Les Béninois de la diaspora demandent une juste place à l’Assemblée nationale. L’idée aurait pris corps au lendemain de la rencontre du 4 avril 2026 entre l’équipe de campagne du candidat Romuald Wadagni avec la diaspora béninoise, rapporte le média en ligne Banouto. Le plaidoyer, porté par Kayodé Osséni, ingénieur franco-béninois en génie civil, est actuellement sur la table du président de l’Assemblée nationale. Les Béninois de la diaspora signataires revendiquent leur attachement au pays et leur volonté de contribuer « pleinement à son développement démocratique, économique et institutionnel ». Ils s’appuient sur des expériences internationales et citent en exemple des pays comme la France, le Sénégal ou le Cap-Vert, où des mécanismes de représentation parlementaire de la diaspora ont été instaurés.
Quand on entend cette cause, pour toute personne avertie de la contribution de la diaspora à l’économie béninoise, soit des transferts de fonds dépassant souvent 400 millions de dollars (plus de 230 milliards FCFA) par an, représentant environ 5 % du PIB national, on ne peut que trouver juste l’idée d’un quota au Parlement.

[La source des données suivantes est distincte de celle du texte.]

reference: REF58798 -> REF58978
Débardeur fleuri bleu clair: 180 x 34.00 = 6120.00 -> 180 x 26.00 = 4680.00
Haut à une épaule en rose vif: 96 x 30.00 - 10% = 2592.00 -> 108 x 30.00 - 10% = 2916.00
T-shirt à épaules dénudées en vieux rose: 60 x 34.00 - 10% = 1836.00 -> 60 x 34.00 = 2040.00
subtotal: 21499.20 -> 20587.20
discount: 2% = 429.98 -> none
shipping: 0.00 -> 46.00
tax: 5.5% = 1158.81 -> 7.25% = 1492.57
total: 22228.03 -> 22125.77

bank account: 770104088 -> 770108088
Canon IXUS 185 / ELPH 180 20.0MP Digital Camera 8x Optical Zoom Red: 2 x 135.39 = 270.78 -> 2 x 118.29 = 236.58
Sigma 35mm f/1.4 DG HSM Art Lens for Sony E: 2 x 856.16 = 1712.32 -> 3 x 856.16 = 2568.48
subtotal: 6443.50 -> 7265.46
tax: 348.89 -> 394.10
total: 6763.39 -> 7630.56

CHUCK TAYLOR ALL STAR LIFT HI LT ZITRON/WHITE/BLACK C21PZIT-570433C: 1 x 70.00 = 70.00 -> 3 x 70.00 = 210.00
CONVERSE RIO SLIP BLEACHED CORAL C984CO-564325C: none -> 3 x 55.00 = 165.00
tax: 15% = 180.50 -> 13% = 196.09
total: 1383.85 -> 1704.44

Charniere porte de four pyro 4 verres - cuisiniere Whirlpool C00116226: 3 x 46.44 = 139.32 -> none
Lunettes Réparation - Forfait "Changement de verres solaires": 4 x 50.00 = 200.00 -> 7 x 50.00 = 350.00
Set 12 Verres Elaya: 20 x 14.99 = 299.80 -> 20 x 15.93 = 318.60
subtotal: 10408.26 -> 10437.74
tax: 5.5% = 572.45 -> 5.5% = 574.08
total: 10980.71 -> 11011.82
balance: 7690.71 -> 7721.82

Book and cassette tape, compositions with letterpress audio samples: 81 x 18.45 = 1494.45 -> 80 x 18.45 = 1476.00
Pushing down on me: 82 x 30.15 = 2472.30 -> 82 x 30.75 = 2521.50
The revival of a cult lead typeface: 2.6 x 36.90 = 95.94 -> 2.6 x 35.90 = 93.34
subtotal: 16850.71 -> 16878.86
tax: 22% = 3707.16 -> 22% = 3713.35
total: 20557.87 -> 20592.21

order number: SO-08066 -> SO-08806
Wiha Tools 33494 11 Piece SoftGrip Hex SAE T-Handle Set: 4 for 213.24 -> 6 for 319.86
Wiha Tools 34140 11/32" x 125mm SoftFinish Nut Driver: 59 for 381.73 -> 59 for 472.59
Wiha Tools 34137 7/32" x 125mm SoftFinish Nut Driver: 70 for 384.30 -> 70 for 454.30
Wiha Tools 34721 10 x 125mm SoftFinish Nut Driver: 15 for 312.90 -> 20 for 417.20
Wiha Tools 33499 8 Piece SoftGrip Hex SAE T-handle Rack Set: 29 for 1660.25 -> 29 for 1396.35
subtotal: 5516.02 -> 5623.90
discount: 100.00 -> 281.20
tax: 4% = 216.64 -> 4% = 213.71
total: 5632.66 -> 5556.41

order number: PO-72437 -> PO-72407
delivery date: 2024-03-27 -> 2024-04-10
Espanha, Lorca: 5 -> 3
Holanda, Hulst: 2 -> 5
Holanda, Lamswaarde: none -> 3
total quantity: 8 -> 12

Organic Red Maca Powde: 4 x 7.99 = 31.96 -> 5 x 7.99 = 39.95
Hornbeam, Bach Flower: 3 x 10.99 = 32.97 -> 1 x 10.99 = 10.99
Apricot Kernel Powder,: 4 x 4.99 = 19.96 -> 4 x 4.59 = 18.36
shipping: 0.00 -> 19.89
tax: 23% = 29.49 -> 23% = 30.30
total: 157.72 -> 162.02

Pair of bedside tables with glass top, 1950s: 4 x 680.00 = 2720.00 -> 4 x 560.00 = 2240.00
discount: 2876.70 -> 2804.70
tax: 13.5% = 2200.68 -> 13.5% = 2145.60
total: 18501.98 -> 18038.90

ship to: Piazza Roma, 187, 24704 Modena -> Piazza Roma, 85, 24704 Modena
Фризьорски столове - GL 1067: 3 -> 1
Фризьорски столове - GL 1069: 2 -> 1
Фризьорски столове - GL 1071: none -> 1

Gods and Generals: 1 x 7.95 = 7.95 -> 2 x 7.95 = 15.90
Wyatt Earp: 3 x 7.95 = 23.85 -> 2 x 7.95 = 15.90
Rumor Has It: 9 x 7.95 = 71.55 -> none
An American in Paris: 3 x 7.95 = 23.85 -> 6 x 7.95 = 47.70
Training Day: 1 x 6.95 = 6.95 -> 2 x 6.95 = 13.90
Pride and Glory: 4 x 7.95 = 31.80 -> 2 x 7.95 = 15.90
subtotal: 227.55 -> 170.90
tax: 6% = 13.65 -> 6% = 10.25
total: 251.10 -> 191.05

En plus, partant du principe que tout électeur est éligible, les Béninois de la diaspora, puisqu’ils votent lors des scrutins, sont dans leur droit de demander que des circonscriptions électorales leur soient dédiées. En plus, ces dernières années, le Bénin a fait des efforts en augmentant le nombre de femmes au Parlement, grâce à une discrimination positive à l’égard de la gent féminine. Aussi, des descendants afro-américains peuvent-ils avoir, s’ils le souhaitent la nationalité béninoise. Cette même logique doit guider l’Assemblée nationale à trouver le mécanisme qu’il faut pour que la diaspora béninoise soit représentée au Parlement.
Dans leur plaidoyer, les Béninois de la diaspora font 4 propositions : initier ou soutenir une réflexion législative et, le cas échéant, constitutionnelle sur la représentation de la diaspora, créer des circonscriptions électorales dédiées aux Béninois de l’étranger, mettre en place des mécanismes permanents d’audition, de consultation et de participation de la diaspora aux travaux parlementaires ou encore favoriser un cadre juridique facilitant l’engagement civique et politique des Béninois établis hors du territoire national ». Le champ est défini. Libre au Parlement, au Sénat, au chef de l’Etat de trouver le juste milieu pour que cette injustice soit corrigée.